Psychedelic Poster Project

Psychedelic poster design was born in the upheaval of the 1960th—an artistic language shaped by hallucinogens, rebellion, and music-fueled awakenings. Artists like Wes Wilson and Victor Moscoso created distorted, hand-drawn imagery that reflected a break from modernist rationalism. These posters embodied chaos, energy, and an ecstatic refusal of the status quo.

Today, the chaos hasn’t vanished—it’s mutated. The world operates in crisis mode: war, pandemics, climate collapse, and digital disconnection. But unlike the 60s, we are asked to carry on as if it’s all normal. Psychedelic design speaks to this condition too—it distorts, destabilizes, and mirrors our own surreal reality.

I see Kafka’s Metamorphosis as a kind of precursor to the psychedelic break. Gregor Samsa’s transformation evokes not just horror. It also reflects the deeper tragedy of isolation and alienation. His shift reflects the same warped perception that defines our era: a psychological distortion created by endless instability under capitalism.

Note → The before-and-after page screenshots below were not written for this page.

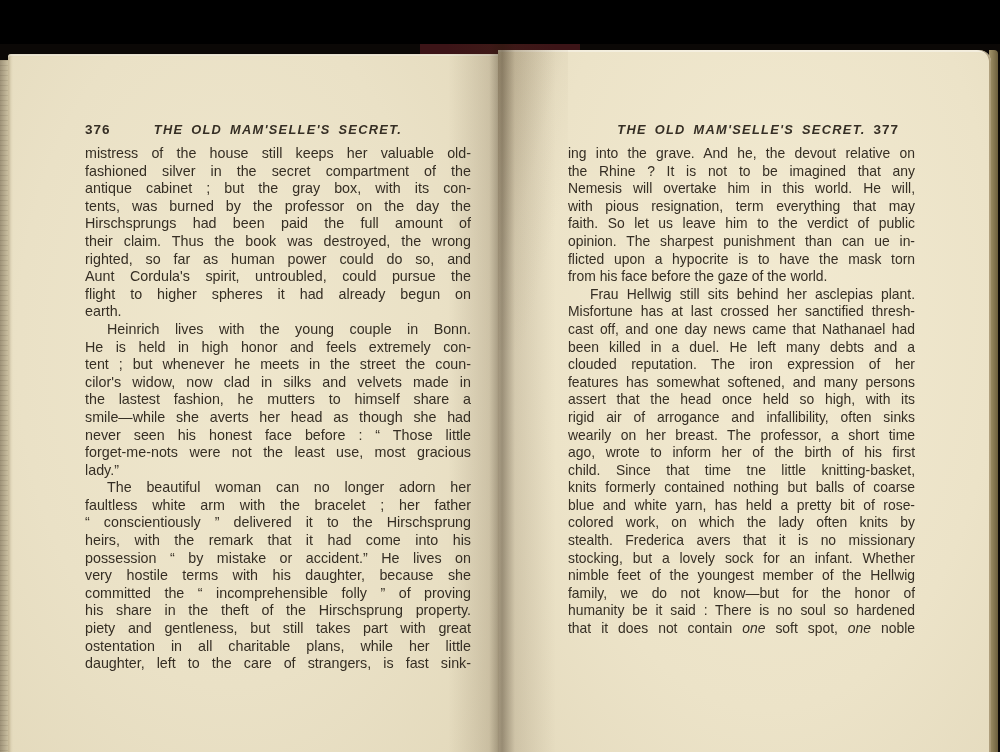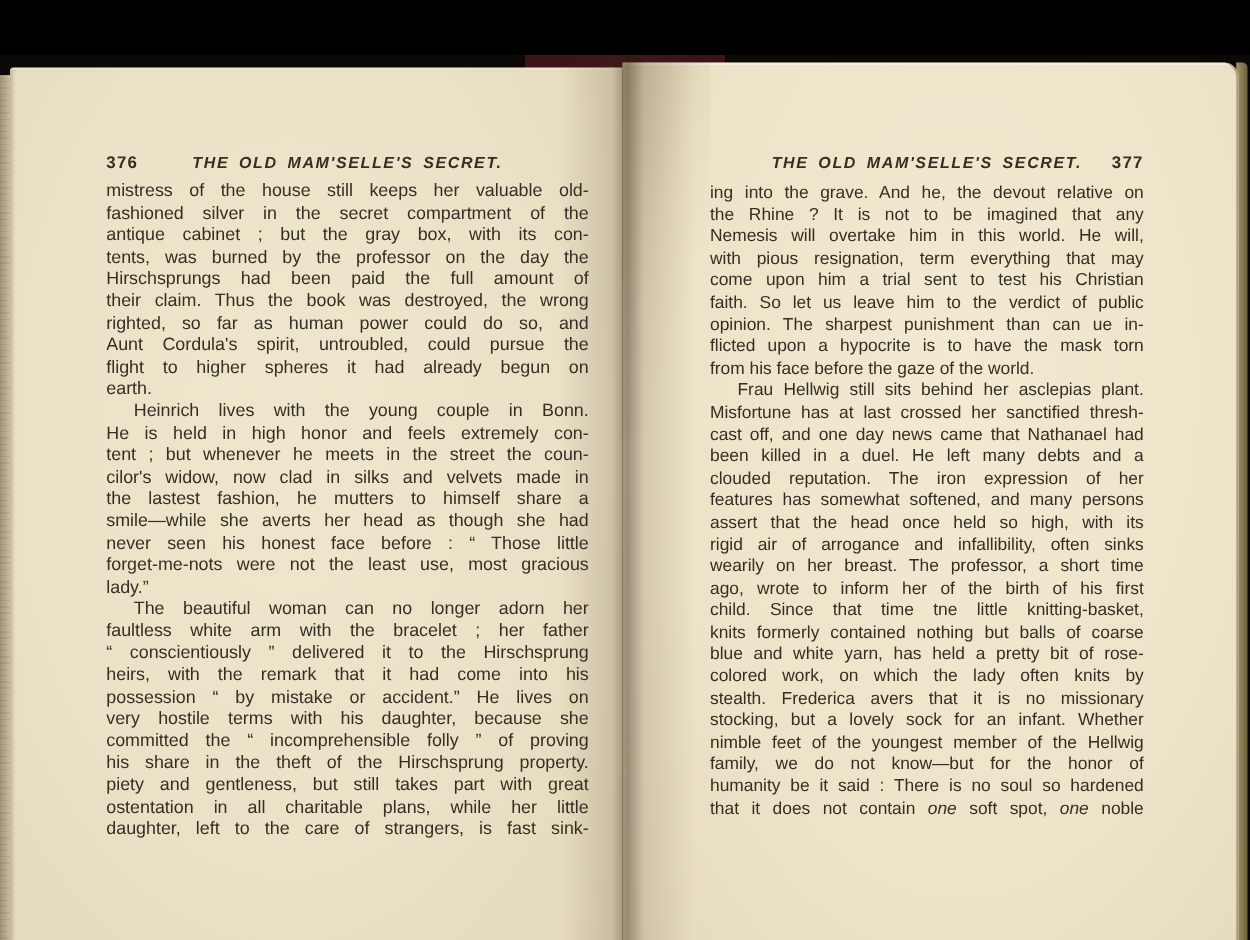--- a/index.html
+++ b/index.html
@@ -100,28 +100,27 @@
         <div class="line">his share in the theft of the Hirschsprung property.</div>
         <div class="line">piety and gentleness, but still takes part with great</div>
         <div class="line">ostentation in all charitable plans, while her little</div>
         <div class="line">daughter, left to the care of strangers, is fast sink-</div>
       </div>
   </div>
 
   <div class="textcol col-right" style="left:568px;top:78px;width:347px;">
     <div class="header" style="width:347px;">
       <span class="runhead">THE OLD MAM'SELLE'S SECRET.</span>
-      <span class="pagenum" style="right:0;">377</span>
+      <span class="pagenum" style="right:16px;">377</span>
     </div>
     <div class="body-lines" style="margin-top:23px;">
         <div class="line">ing into the grave. And he, the devout relative on</div>
         <div class="line">the Rhine ? It is not to be imagined that any</div>
         <div class="line">Nemesis will overtake him in this world. He will,</div>
         <div class="line">with pious resignation, term everything that may</div>
-        <div class="line">come upon him a trial sent to test his Christian</div>
         <div class="line">faith. So let us leave him to the verdict of public</div>
         <div class="line">opinion. The sharpest punishment than can ue in-</div>
         <div class="line">flicted upon a hypocrite is to have the mask torn</div>
         <div class="line end">from his face before the gaze of the world.</div>
         <div class="line indent">Frau Hellwig still sits behind her asclepias plant.</div>
         <div class="line">Misfortune has at last crossed her sanctified thresh-</div>
         <div class="line">cast off, and one day news came that Nathanael had</div>
         <div class="line">been killed in a duel. He left many debts and a</div>
         <div class="line">clouded reputation. The iron expression of her</div>
         <div class="line">features has somewhat softened, and many persons</div>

Psychedelics today are re-emerging, not as revolution, but as medicine. They offer both insights and anesthesia—transcendence and horror. They help us cope, soften, and maybe even accept a world that feels impossible to change. This, too, is a distortion. Healing becomes a product. Spirituality becomes branding. And yet, within the drug culture there remains potential: a flicker of radical empathy, a desire to look inward, and maybe—even now—a reason to imagine new futures.

This poster connects these threads: the visual tradition of psychedelic rebellion, Kafka’s alienation, and the 21st-century’s looping despair. It is both a protest and a confession. It does not offer resolution. It reflects the strange beauty of seeing clearly in a world built on illusion.